* _What the task requires_:
Please give an exact copy of every line from the one holding "[452,130,484,139] is the" through the final line of the records below.

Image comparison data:
▼

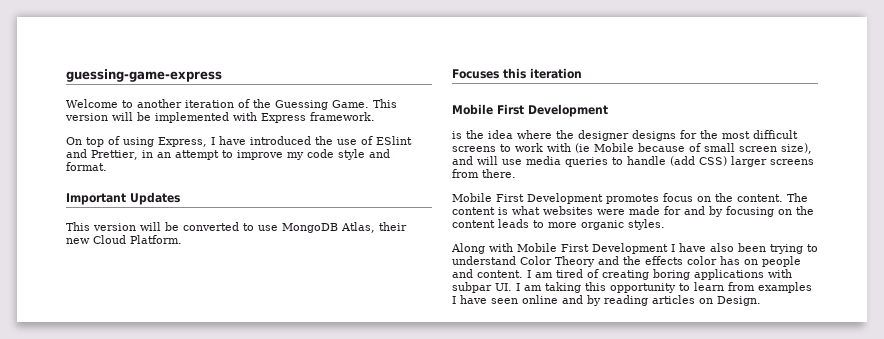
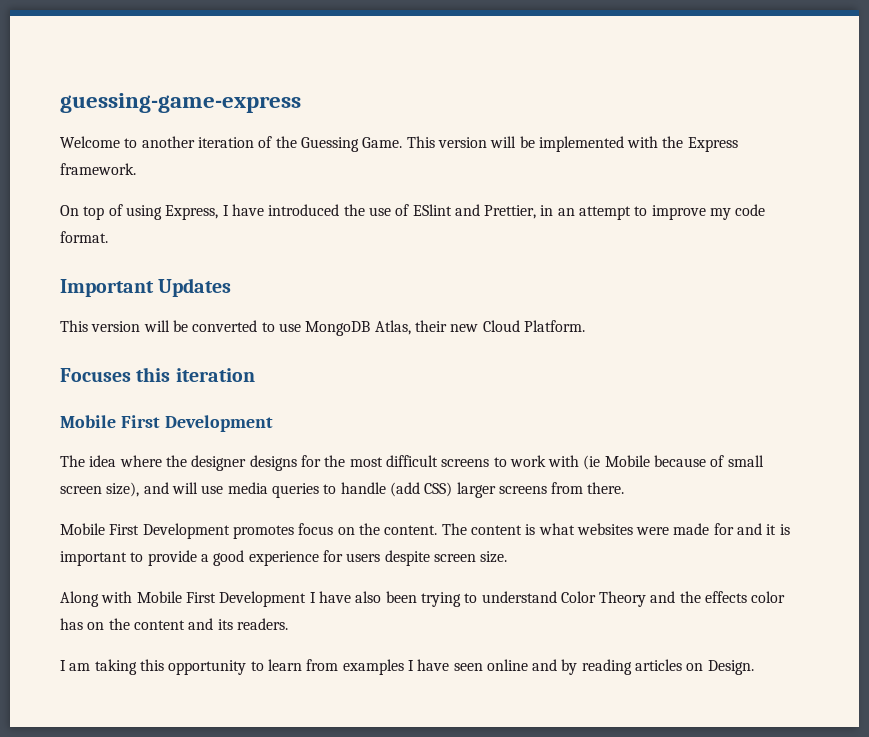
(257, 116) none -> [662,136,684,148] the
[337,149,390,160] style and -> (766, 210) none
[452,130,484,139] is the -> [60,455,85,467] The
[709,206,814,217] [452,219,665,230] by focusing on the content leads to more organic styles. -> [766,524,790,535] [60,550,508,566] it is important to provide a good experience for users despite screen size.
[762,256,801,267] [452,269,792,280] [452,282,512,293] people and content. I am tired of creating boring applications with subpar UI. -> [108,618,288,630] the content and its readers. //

▲

* _Result of the exercise_:
[452,130,484,139] is the -> [60,455,85,467] The
[709,206,814,217] [452,219,665,230] by focusing on the content leads to more organic styles. -> [766,524,790,535] [60,550,508,566] it is important to provide a good experience for users despite screen size.
[762,256,801,267] [452,269,792,280] [452,282,512,293] people and content. I am tired of creating boring applications with subpar UI. -> [108,618,288,630] the content and its readers. //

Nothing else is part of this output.